The Only Registered Historic Hotel In Utah

Old West drama makes the history of the Peery Hotel and its downtown environment as colorful as a sunrise over the Wasatch Mountains.  The most famous Western enterprises of the late 1800s – railroads and precious metal mining – turned Salt Lake City into such an important commercial hub that it was nicknamed “Crossroads of the West”.  During the early 1900s, Utah’s mining industries were hitting peak prosperity and brothers David and Joseph Peery commissioned architect Charles B Onderdunk to design a fine hotel to serve business people and their families.  It was completed in 1910, a year after the city’s two major railroad depots were built, located on the same street as the Denver Rio Grande Depot, two blocks to the west.  The hotel has been in continuous operation since its opening.

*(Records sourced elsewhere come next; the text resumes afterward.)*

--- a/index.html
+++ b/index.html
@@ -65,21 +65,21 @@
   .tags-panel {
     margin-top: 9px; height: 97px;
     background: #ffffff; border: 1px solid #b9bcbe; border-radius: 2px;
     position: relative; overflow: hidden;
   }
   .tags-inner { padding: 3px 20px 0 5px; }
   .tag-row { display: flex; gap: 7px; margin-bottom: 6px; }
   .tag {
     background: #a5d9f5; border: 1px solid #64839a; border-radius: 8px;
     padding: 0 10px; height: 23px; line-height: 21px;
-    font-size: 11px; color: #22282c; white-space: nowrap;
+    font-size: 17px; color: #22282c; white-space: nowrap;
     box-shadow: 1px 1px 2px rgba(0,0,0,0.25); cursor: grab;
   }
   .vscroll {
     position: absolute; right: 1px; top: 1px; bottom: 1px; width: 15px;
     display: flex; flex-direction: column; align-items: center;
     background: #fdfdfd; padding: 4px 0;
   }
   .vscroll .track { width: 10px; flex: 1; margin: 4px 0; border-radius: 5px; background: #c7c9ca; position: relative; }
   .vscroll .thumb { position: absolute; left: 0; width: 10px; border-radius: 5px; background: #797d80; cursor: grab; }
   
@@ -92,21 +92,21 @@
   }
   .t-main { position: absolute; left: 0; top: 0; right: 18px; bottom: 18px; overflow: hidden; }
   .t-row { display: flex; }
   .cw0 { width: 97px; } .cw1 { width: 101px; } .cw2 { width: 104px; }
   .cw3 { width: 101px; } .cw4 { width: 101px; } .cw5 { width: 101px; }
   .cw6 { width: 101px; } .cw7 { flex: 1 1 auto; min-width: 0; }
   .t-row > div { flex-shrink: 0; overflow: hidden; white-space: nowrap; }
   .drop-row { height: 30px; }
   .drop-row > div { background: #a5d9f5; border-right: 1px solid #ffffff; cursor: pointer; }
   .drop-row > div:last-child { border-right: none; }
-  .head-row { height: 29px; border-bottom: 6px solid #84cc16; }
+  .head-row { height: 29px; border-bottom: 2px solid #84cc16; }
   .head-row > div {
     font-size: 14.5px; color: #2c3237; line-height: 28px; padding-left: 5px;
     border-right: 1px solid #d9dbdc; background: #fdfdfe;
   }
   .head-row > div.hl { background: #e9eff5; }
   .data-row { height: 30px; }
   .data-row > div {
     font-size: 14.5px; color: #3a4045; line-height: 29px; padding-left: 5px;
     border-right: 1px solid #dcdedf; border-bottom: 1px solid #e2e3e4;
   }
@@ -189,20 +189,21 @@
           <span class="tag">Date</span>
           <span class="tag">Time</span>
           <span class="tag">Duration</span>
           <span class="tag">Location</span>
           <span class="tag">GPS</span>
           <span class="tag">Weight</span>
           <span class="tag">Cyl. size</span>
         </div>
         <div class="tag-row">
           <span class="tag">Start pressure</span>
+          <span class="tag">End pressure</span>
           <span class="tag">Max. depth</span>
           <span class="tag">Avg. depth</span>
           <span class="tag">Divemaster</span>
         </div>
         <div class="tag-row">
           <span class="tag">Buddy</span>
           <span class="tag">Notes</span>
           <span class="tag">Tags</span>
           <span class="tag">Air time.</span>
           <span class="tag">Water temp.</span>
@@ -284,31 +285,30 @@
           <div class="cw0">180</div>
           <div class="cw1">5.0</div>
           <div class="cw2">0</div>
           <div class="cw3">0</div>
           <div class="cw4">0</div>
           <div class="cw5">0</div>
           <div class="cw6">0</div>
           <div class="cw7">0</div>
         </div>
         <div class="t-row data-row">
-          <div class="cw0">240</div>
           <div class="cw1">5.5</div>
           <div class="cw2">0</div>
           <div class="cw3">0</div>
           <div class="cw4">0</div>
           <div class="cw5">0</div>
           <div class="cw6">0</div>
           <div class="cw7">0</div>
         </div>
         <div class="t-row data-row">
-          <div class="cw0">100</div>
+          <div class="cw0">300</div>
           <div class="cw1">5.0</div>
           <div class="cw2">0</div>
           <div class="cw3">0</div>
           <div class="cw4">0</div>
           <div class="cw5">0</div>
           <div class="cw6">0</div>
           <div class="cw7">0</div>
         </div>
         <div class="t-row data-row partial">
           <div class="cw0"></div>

The Peery hotel combines elements of the Prairie Style with motifs of classical revival influence.  Construction is post and beam, with steel columns supporting the structure at the basement level.  Load bearing columns are concealed within wooden boxes, classical columns and walls.  The E-shaped front façade is symmetrical, with brickwork that is laid in a stretcher bond pattern.  Quoins stand at the corners of each wing.  The galvanized tin cornices are moderately projected.  They feature paired brackets, a molded frieze, and an egg and dart band.  The egg and dart motif is carried through to the interior, and decorates the ceiling cornices as well.  The first floor has fixed sash storefront windows.  Two double hung sashes are used above.  A pair of Latin crosses, in green and rust colored tiles, are inlaid on either side of the central upper level windows.

The Grand Lobby occupies the first floor of the central wing.  It was the place to be seen for Salt Lake City’s professional class throughout the 1920s, as well as today.  The focal point of the room is its elegant staircase with its classically carved railings and lathe-turned balusters which have framed the wedding processions of many society debutants who descended on the arms of their tycoon fathers to be wed in the Peery’s stylish tradition. 

The Peery Hotel is the only hotel in Utah on the National Register of Historic Places.